Antibiotic Prophylaxis for PEG in Children

Sponsor
Azienda Policlinico Umberto I (Other)
Overall Status
Unknown status
CT.gov ID
NCT01870167
Collaborator
(none)
90
1
2
17
5.3

Study Details

Study Description

Brief Summary

The aim of this study is to evaluate if a single i.v. dose of co-amoxiclav before PEG can reduce the incidence of peristomal wound infection in the paediatric population.

Condition or Disease Intervention/Treatment Phase
Phase 4

Detailed Description

Percutaneous Endoscopic Gastrostomy (PEG) is a common endoscopic procedure, performed to avoid malnutrition in various pathological conditions.

Gastrostomy tube placement is associated with intra and postoperative complications both in the adult and in the paediatric population.

Local infection is the most common complication following PEG.

Antibiotic prophylaxis is a well-established strategy to reduce peristomal wound infection rate in adult population.

The aim of this study is to evaluate if a single i.v. dose of co-amoxiclav before PEG can reduce the incidence of peristomal wound infection in the paediatric population.

Study Design

Study Type:
Interventional
Anticipated Enrollment :
90 participants
Allocation:
Randomized
Intervention Model:
Single Group Assignment
Masking:
Triple (Participant, Care Provider, Investigator)
Primary Purpose:
Prevention
Official Title:
Antibiotic Prophylaxis for Percutaneous Endoscopic Gastrostomy (PEG) in Children: a Randomised Controlled Trial.
Study Start Date :
Jan 1, 2013
Anticipated Primary Completion Date :
Jun 1, 2014
Anticipated Study Completion Date :
Jun 1, 2014

Arms and Interventions

Arm Intervention/Treatment
Placebo Comparator: placebo

Placebo

Dietary Supplement: Placebo
Placebo

Experimental: co-amoxiclav

co-amoxiclav is a combination antibiotic consisting of amoxicillin trihydrate, a β-lactam antibiotic, and potassium clavulanate, a β-lactamase inhibitor

Drug: co-amoxiclav
a single iv dose of co-amoxiclav (50/mg/Kg) at the time of PEG insertion.

Outcome Measures

Primary Outcome Measures

  1. Efficacy [24 hours after PEG insertion]
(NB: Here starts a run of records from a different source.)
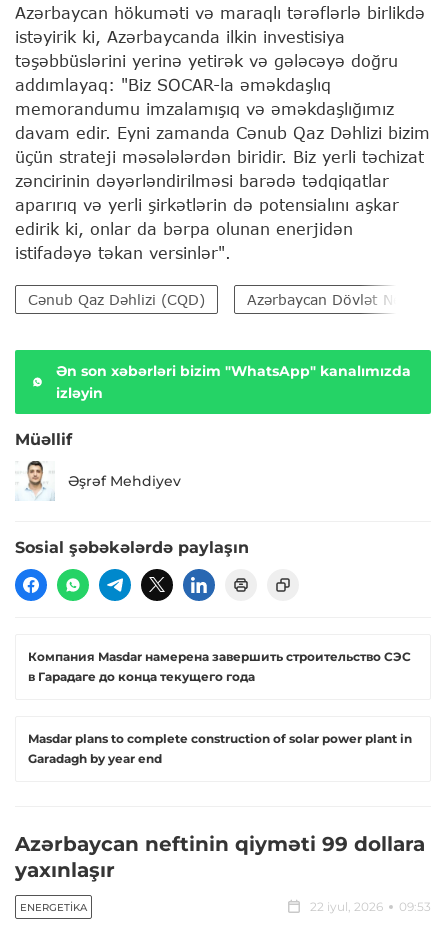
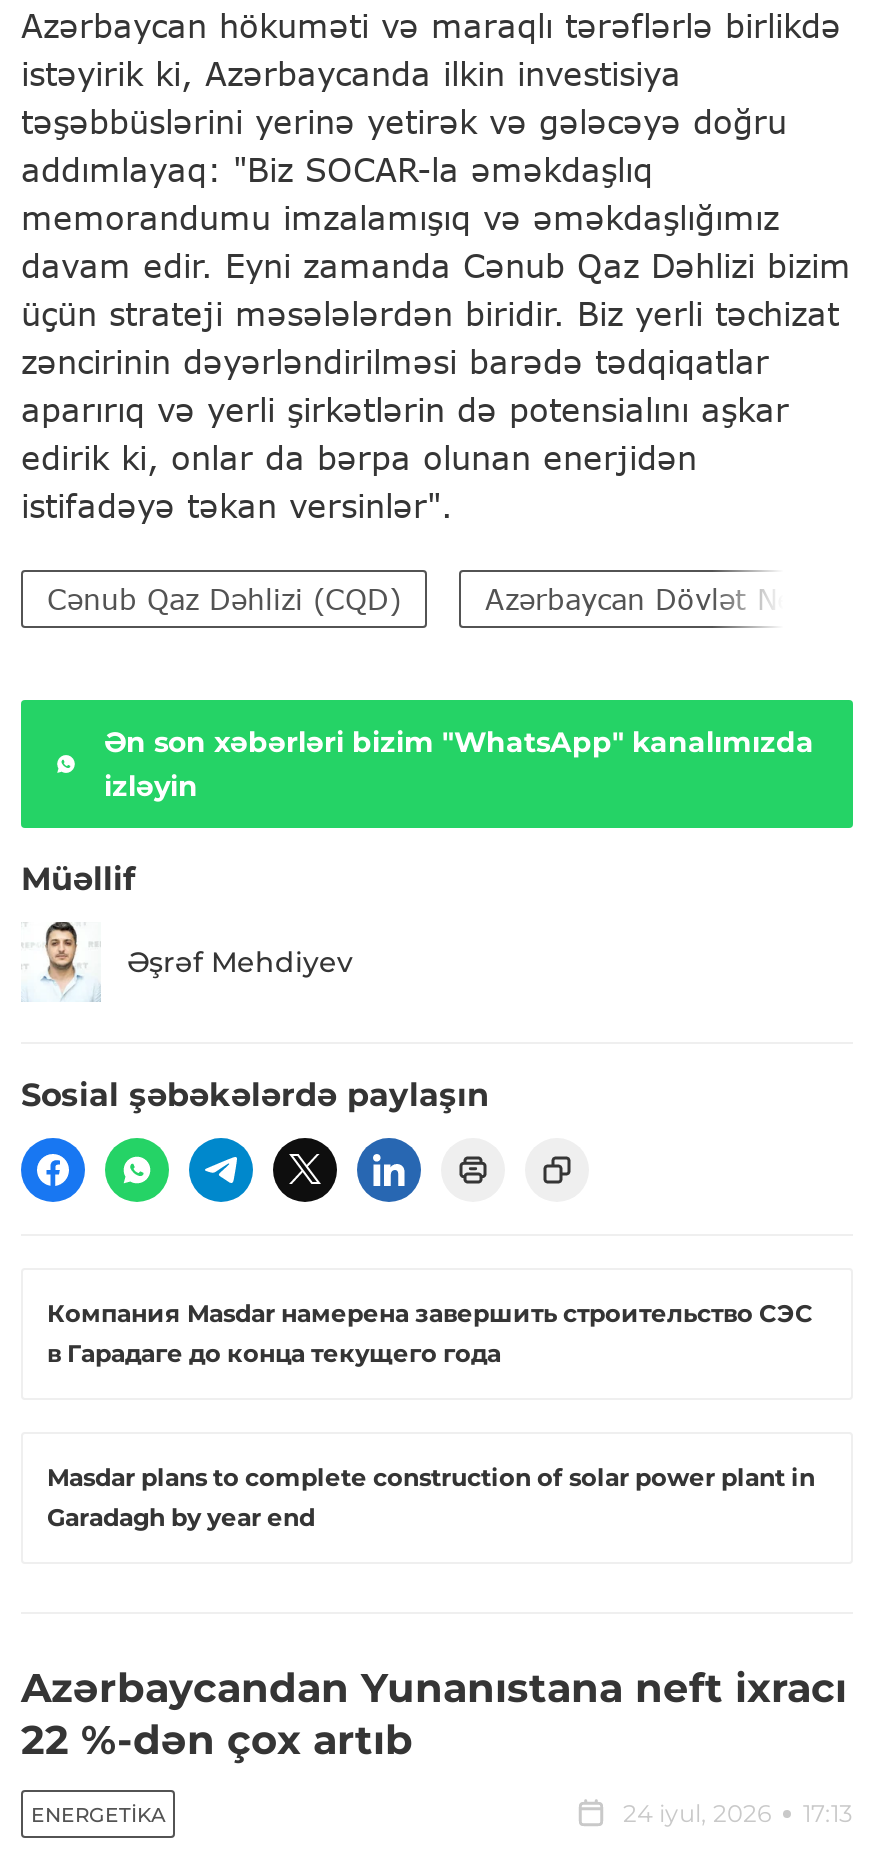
- Azərbaycan neftinin qiyməti 99 dollara
- yaxınlaşır
+ Azərbaycandan Yunanıstana neft ixracı
+ 22 %-dən çox artıb

- 22 iyul, 2026
- 09:53
+ 24 iyul, 2026
+ 17:13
    24 hours after PEG insertion PEG site will be examined for erythema, induration and exudate and scored using the peristomal sepsis scoring system. PEG site infection will be defined as presence of pus or a score of 8 or more, with or without microbiological evidence of bacterial or fungal infection from PEG site swabs.

  2. Efficacy [14 days after PEG insertion]

    14 days after PEG insertion PEG site will be examined for erythema, induration and exudate and scored using the peristomal sepsis scoring system.

Secondary Outcome Measures

  1. Efficacy [24 hours after PEG insertion]

    Secondary outcomes are occurrence of systemic infection, defined as persistent fever (temperature >38.0 °C for >24 h) or clinical, laboratory and microbiological evidence of invasive sepsis and objective signs of infection, including a positive bacterial or fungal culture, high levels of highly sensitive C reactive protein, and a high white blood cell count.

  2. Efficacy [14 days after PEG insertion]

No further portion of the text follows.